Sometimes a cat will appear to lose interest when the prey becomes still but then leap upon it as soon as it moves. This gives the appearance that the cat is toying with the poor creature, but this is just the cat’s way of ensuring that the prey is sufficiently dazed to safely finish it off. If she attempts to finish things too quickly, she could risk failure or serious injury.

Read more: http://cats.suite101.com/article.cfm/wh ... z0SQI4RgQ2


----------



## melysion (Mar 12, 2007)

I've read that many domestic cats play with their pray because they dont know what to do with it once they catch it.

In the wild, Mummy cat would have taught her kittens to hunt but this obviously doesnt happen for housecats. So, although housecats instinctively hunt pray, once they have it, they dont have the skills to dispatch it properly because they have never been taught. They therefore 'play' with the unfortunate creature they have caught.

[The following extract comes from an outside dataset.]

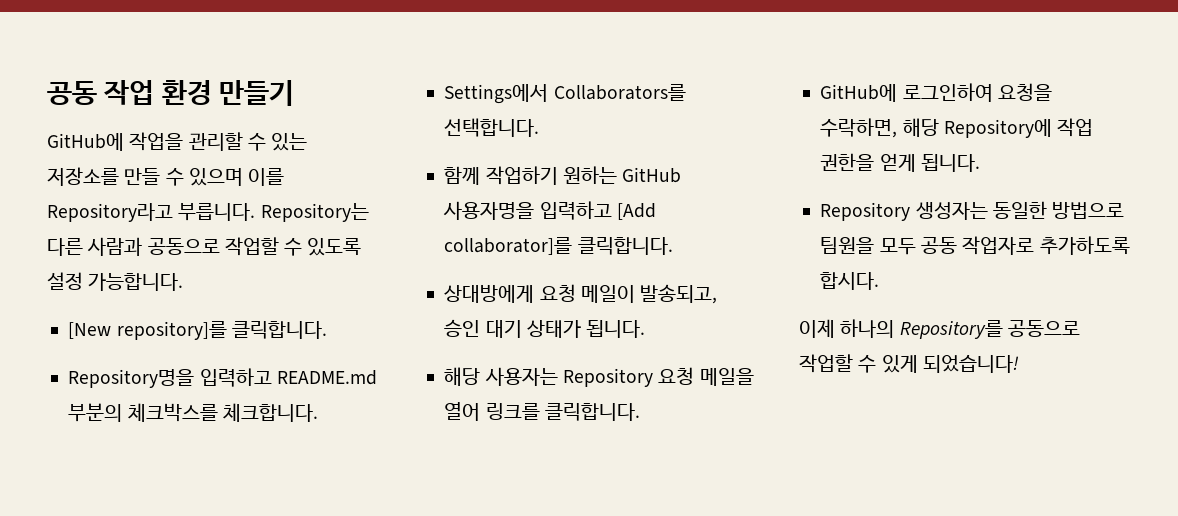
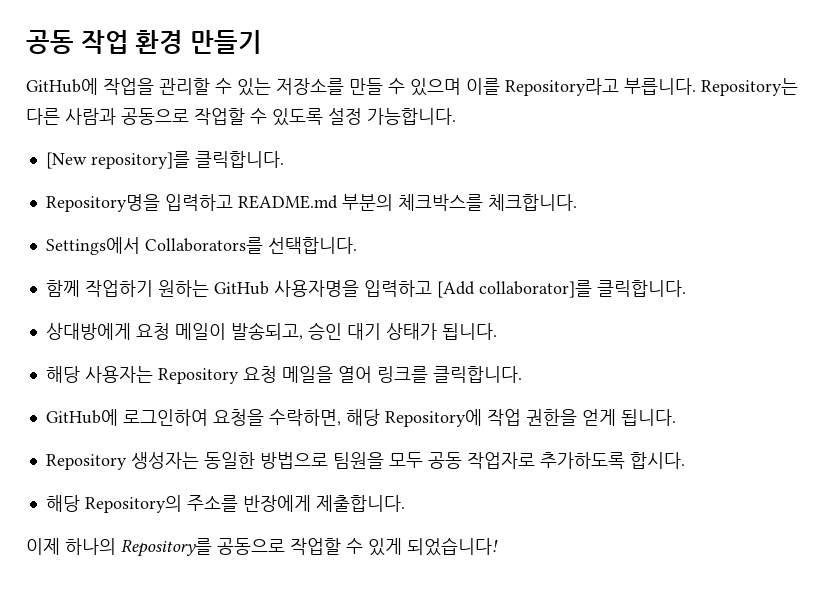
(880, 281) none -> [45,495,405,513] // 해당 Repository의 주소를 반장에게 제출합니다.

I've seen Toby hunt and kill two mice now and he killed them so quickly .. he knows precisely what to do. I'm told his mum was a feral cat and initially I thought Toby had been born in a rescue centre but since I've seen how good he is at hunting, I have wondered whether he lived life as a feral kitten for a wee while ...


----------



## Xanti (Nov 4, 2008)

Monty hasnt moved onto mice yet...his biggest prey was a dragonfly, it was massive though! I took it off him, felo sorry for the poor thing...his normal catches are moths, all sizes and flavours...which he the proceeds to eat and ends up with moth powder over his chops :?


----------



## marie73 (Jul 12, 2006)

When I found Charlee with a bird, it was still alive. She was cradling it and licking its head. I guess at worst, it probably would have drowned in Charlee-spit....


----------



## Jeanie (Jun 18, 2003)

Ahhh...sweet Charlee! I hope it lived.

On a program I saw yesterday about the big cats, cougars, etc., the cats threw the catch in the air many times. With domestic cats I think that instinct is just very strong.


----------